Exactly repeat all the records below, omitting the images they hold.

(Exercise inputs Opens)

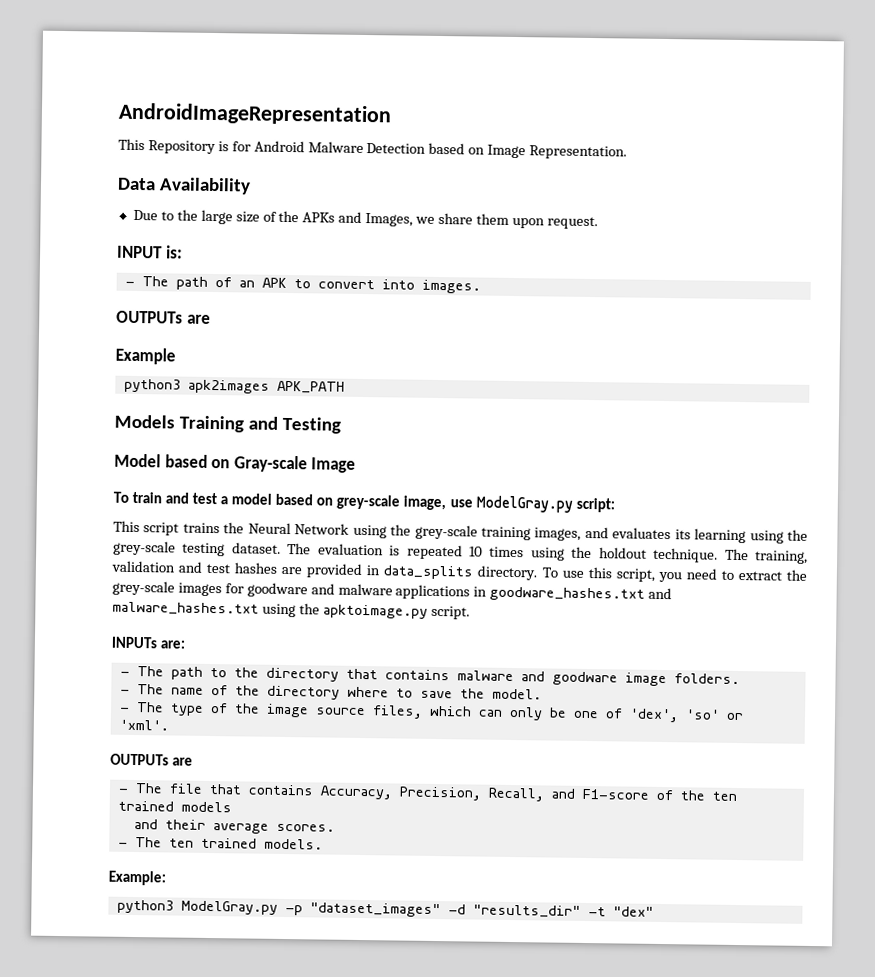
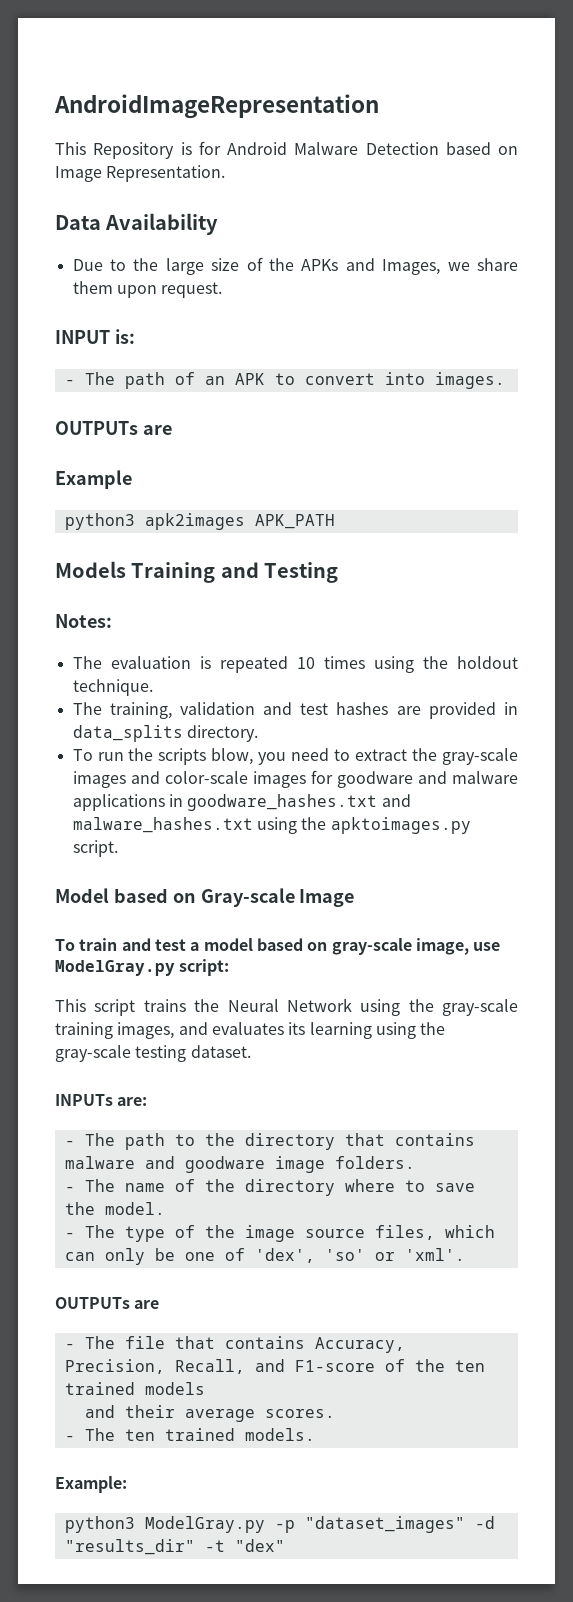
+ Notes:
+ The evaluation is repeated 10 times using the holdout technique.
+ The training, validation and test hashes are provided in data_splits directory.
+ To run the scripts blow, you need to extract the gray-scale images and color-scale images for goodware and malware applications in goodware_hashes.txt and malware_hashes.txt using the apktoimages.py script.
- To train and test a model based on grey-scale image, use ModelGray.py script:
+ To train and test a model based on gray-scale image, use ModelGray.py script:
- This script trains the Neural Network using the grey-scale training images, and evaluates its learning using the grey-scale testing dataset. The evaluation is repeated 10 times using the holdout technique. The training, validation and test hashes are provided in data_splits directory. To use this script, you need to extract the grey-scale images for goodware and malware applications in goodware_hashes.txt and malware_hashes.txt using the apktoimage.py script.
+ This script trains the Neural Network using the gray-scale training images, and evaluates its learning using the gray-scale testing dataset.

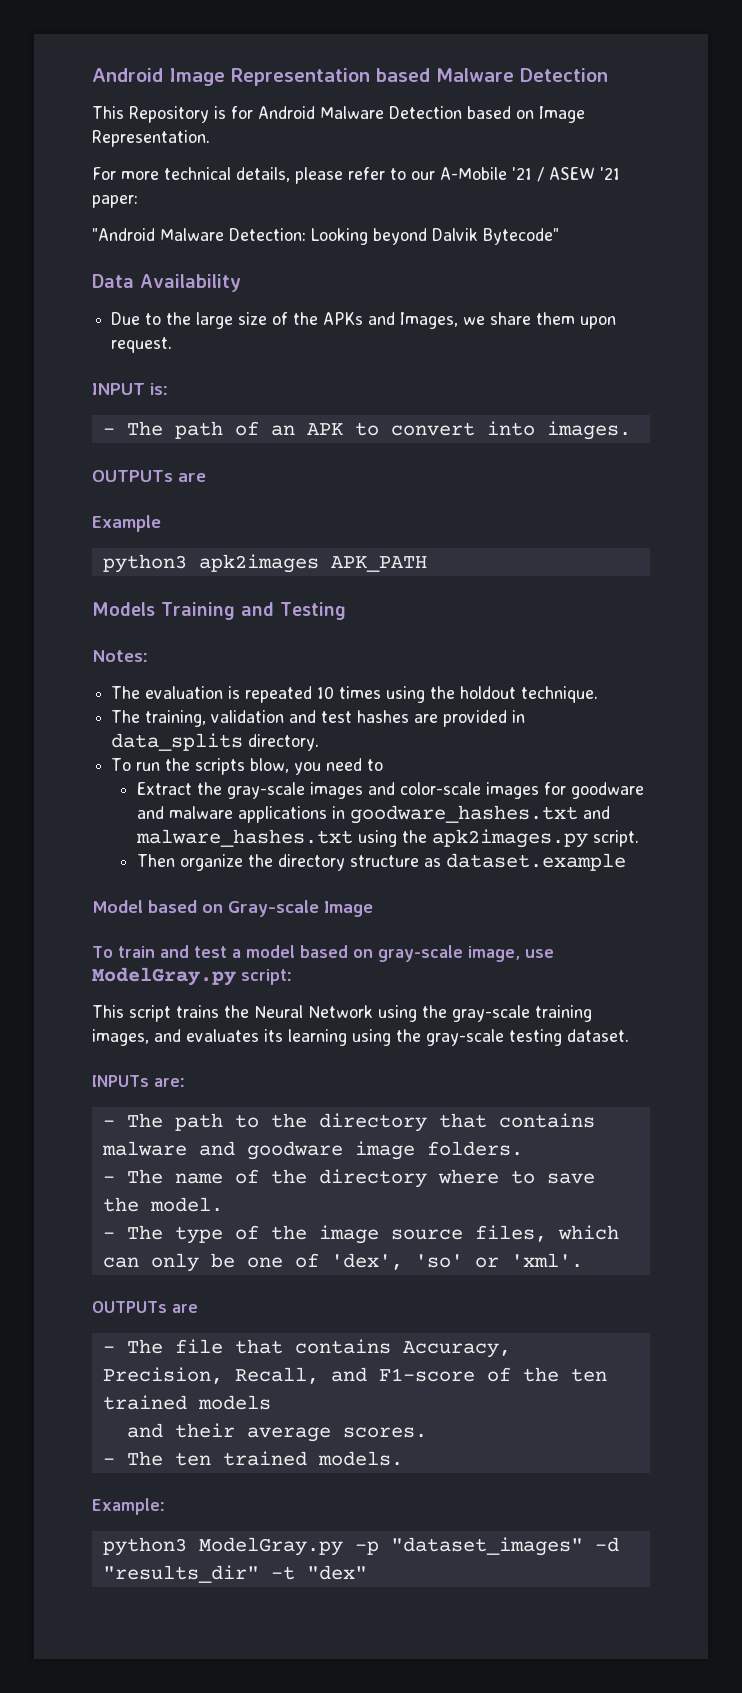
- AndroidImageRepresentation
+ Android Image Representation based Malware Detection
+ For more technical details, please refer to our A-Mobile '21 / ASEW '21 paper:
+ "Android Malware Detection: Looking beyond Dalvik Bytecode"
- To run the scripts blow, you need to extract the gray-scale images and color-scale images for goodware and malware applications in goodware_hashes.txt and malware_hashes.txt using the apktoimages.py script.
+ To run the scripts blow, you need to
+ Extract the gray-scale images and color-scale images for goodware and malware applications in goodware_hashes.txt and malware_hashes.txt using the apk2images.py script.
+ Then organize the directory structure as dataset.example

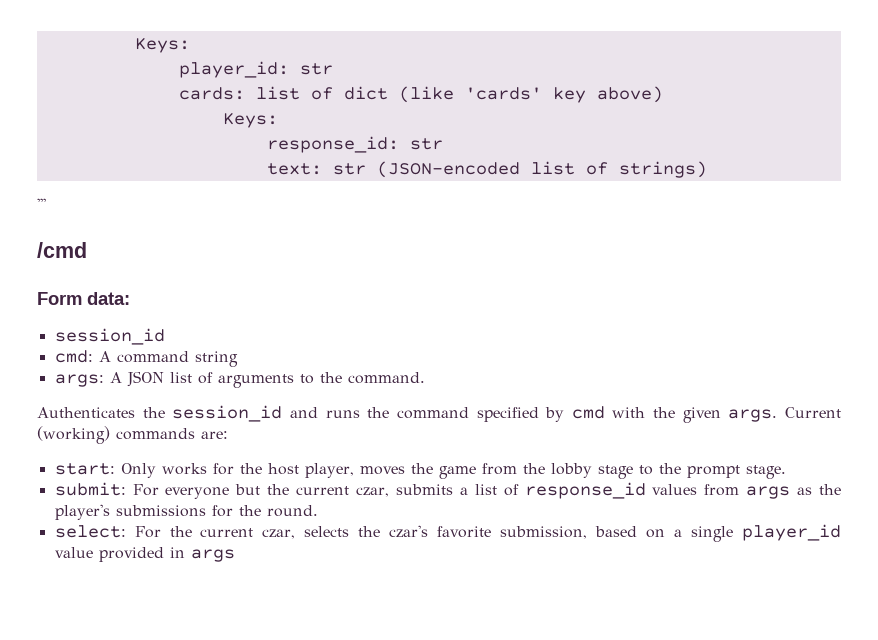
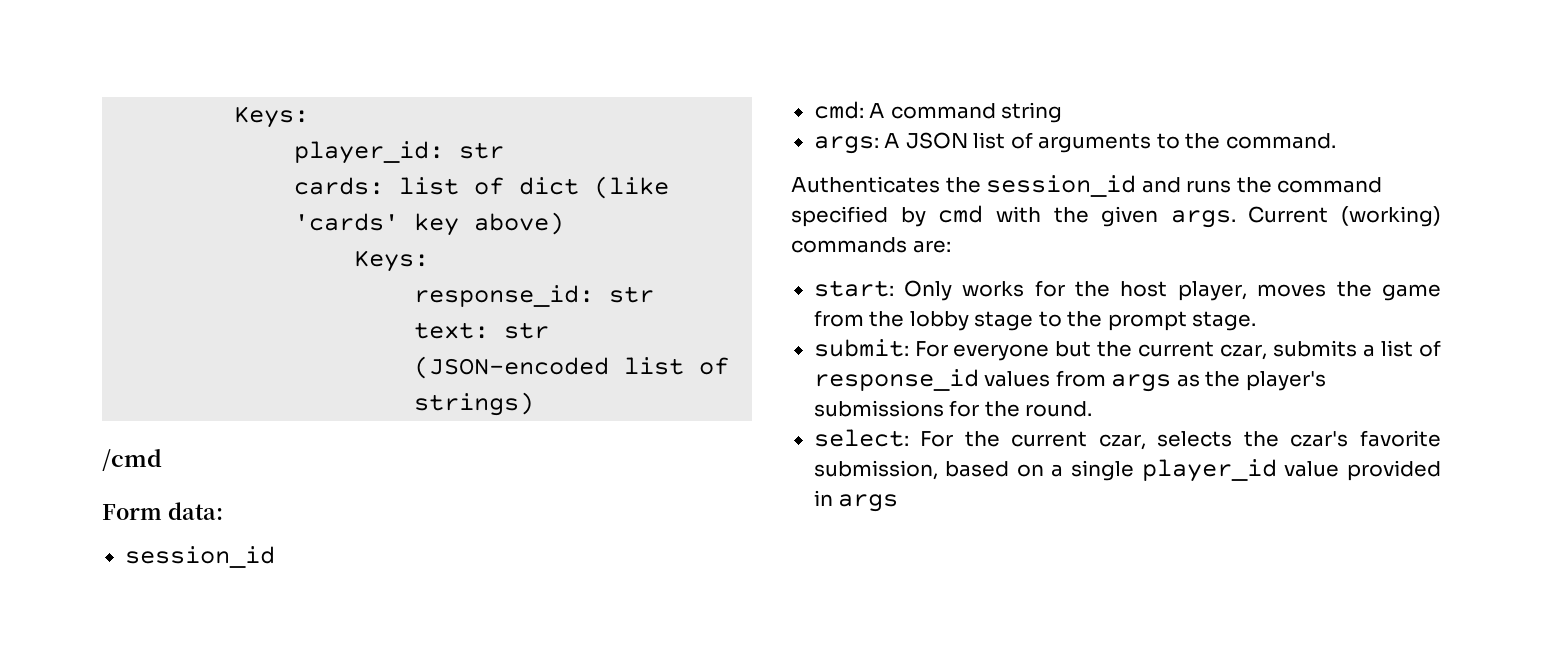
- '''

(Exercise inputs Closes)

• Answer box:
+ Notes:
+ The evaluation is repeated 10 times using the holdout technique.
+ The training, validation and test hashes are provided in data_splits directory.
+ To run the scripts blow, you need to extract the gray-scale images and color-scale images for goodware and malware applications in goodware_hashes.txt and malware_hashes.txt using the apktoimages.py script.
- To train and test a model based on grey-scale image, use ModelGray.py script:
+ To train and test a model based on gray-scale image, use ModelGray.py script:
- This script trains the Neural Network using the grey-scale training images, and evaluates its learning using the grey-scale testing dataset. The evaluation is repeated 10 times using the holdout technique. The training, validation and test hashes are provided in data_splits directory. To use this script, you need to extract the grey-scale images for goodware and malware applications in goodware_hashes.txt and malware_hashes.txt using the apktoimage.py script.
+ This script trains the Neural Network using the gray-scale training images, and evaluates its learning using the gray-scale testing dataset.

- AndroidImageRepresentation
+ Android Image Representation based Malware Detection
+ For more technical details, please refer to our A-Mobile '21 / ASEW '21 paper:
+ "Android Malware Detection: Looking beyond Dalvik Bytecode"
- To run the scripts blow, you need to extract the gray-scale images and color-scale images for goodware and malware applications in goodware_hashes.txt and malware_hashes.txt using the apktoimages.py script.
+ To run the scripts blow, you need to
+ Extract the gray-scale images and color-scale images for goodware and malware applications in goodware_hashes.txt and malware_hashes.txt using the apk2images.py script.
+ Then organize the directory structure as dataset.example

- '''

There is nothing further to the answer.